From a food system perspective, current programs are powerful in consuming a healthy diet but less intense in involving the private sector in food processing and distribution. This is a significant opportunity for the new program to address. One way forward is to establish several pilot case study sites to analyze the implementation of the National Program at the local level, in line with the Early Childhood Development Strategy (Bappenas, 2018). The food system is a complex network of actors, processes, and resources, including production, processing, distribution, marketing, and consumption. It is essential to ensure that these systems provide safe, nutritious, and affordable food for all, especially vulnerable populations such as children under five. The food system can overcome the following problems of malnutrition:

  • Increase availability and access to healthy and nutritious foods: This can be achieved by increasing the availability and affordability of nutrient-rich diets, such as fruits, vegetables, whole grains, and proteins. Local farming may catalyze this by reducing food waste, improving food processing and storage techniques, and improving food distribution systems. A systematic review that included 36 research found that household food insecurity is significantly correlated with stunting and underweight (Lye, et al., 2023). Furthermore, a retrospective cohort study also showed that the dimension of low food availability and quality was associated with stunting status (Koyratty et al., 2022).
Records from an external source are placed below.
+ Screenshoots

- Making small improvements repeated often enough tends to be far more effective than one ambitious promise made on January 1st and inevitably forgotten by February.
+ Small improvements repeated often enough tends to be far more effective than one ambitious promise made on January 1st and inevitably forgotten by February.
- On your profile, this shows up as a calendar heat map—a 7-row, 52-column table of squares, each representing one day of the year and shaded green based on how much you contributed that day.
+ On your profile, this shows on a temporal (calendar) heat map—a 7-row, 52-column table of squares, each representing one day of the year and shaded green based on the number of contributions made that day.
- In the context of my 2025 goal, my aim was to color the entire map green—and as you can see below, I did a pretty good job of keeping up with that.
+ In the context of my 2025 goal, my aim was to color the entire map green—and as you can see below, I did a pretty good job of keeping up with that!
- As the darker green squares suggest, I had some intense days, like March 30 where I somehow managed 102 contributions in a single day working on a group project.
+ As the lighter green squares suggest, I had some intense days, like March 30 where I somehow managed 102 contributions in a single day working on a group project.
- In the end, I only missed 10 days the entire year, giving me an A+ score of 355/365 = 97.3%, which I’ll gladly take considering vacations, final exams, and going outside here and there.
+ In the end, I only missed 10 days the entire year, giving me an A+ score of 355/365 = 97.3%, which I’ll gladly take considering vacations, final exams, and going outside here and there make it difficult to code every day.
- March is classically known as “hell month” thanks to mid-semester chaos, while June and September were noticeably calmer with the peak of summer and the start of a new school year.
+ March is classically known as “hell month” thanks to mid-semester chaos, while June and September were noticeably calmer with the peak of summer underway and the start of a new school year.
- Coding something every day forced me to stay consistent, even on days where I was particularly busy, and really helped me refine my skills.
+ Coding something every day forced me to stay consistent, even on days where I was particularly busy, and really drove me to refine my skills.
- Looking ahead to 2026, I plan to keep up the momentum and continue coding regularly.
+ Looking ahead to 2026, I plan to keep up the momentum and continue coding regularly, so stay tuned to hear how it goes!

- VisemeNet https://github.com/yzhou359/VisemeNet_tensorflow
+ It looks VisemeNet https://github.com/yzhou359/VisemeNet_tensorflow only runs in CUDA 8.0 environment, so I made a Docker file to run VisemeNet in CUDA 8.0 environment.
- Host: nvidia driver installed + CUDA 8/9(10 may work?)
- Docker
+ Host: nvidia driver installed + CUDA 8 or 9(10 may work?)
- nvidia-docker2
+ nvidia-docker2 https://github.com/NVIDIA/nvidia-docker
  • Providing micronutrient supplements: In cases where access to a variety of nutrient-rich diets is limited, food systems can provide micronutrient supplements to vulnerable populations, including children under five years, to ensure essential vitamins and minerals readiness for supporting development. This may be due to the food matrix, which captures the interactions between a food’s nutrient and non-nutrient components. So, maintaining a healthy, varied diet in whole, nutrient-dense diet is imperative for improving nutritional status.

  • Ensuring food safety: Food systems can help prevent malnutrition by ensuring food is safe and free from contaminants that may lead to foodborne illness and disease. Recurrent infections may cause poor dietary intake, poor nutrient absorption and utilization, and nutrient loss, which also may impact attained growth (stunting).

  • Promoting good feeding practices: Based on the pilot study, feeding practice may influence the sufficiency of nutrition provided to children, both in quality and quantity. The effectiveness of it is essential as it improves the nutritional status, which leads to lower stunting prevalence (Prendergast and Humphrey 2014). The improvement of good feeding practices can be aligned through education and awareness campaigns encouraging parents to provide their children with various healthy and nutritionally adequate foods. Previous studies provide support for interventions designed to increase maternal knowledge of nutrition and feeding practices to prevent stunting, including understanding how to modify the feeding methods, children’s hunger cues, encouraging children to eat, recognizing low appetite, creating a good feeding environment, etc. (Kim et al., 2016; Sahanggamu et al., 2017).

  • Improving the nutritional quality of processed foods using fortification: Food fortification is the process of adding micronutrients to regularly consumed foods during processing to boost their nutritional value. Global and national experiences show that food fortification success is most likely when partnerships are formed not only between the public and private sectors, but also with parties or organizations that can contribute in the critical areas of advocacy, management, capacity building, implementation, and regulatory monitoring (Olson et al., 2021).

  • Promoting appropriate nutritional education: Food systems can be essential in promoting appropriate nutritional education to parents (mothers). The programs of nutrition education may increase the knowledge of mothers (Muluye et al., 2020). Several studies have discovered that nutrition education influences maternal knowledge of stunting prevention (Ponum et al., 2020; Mistry et al., 2019; Setyawati and Kurniadi 2019). The program not only educates about clinical aspects of nutrition but also the importance of a balanced diet and how to prepare nutritious food for children.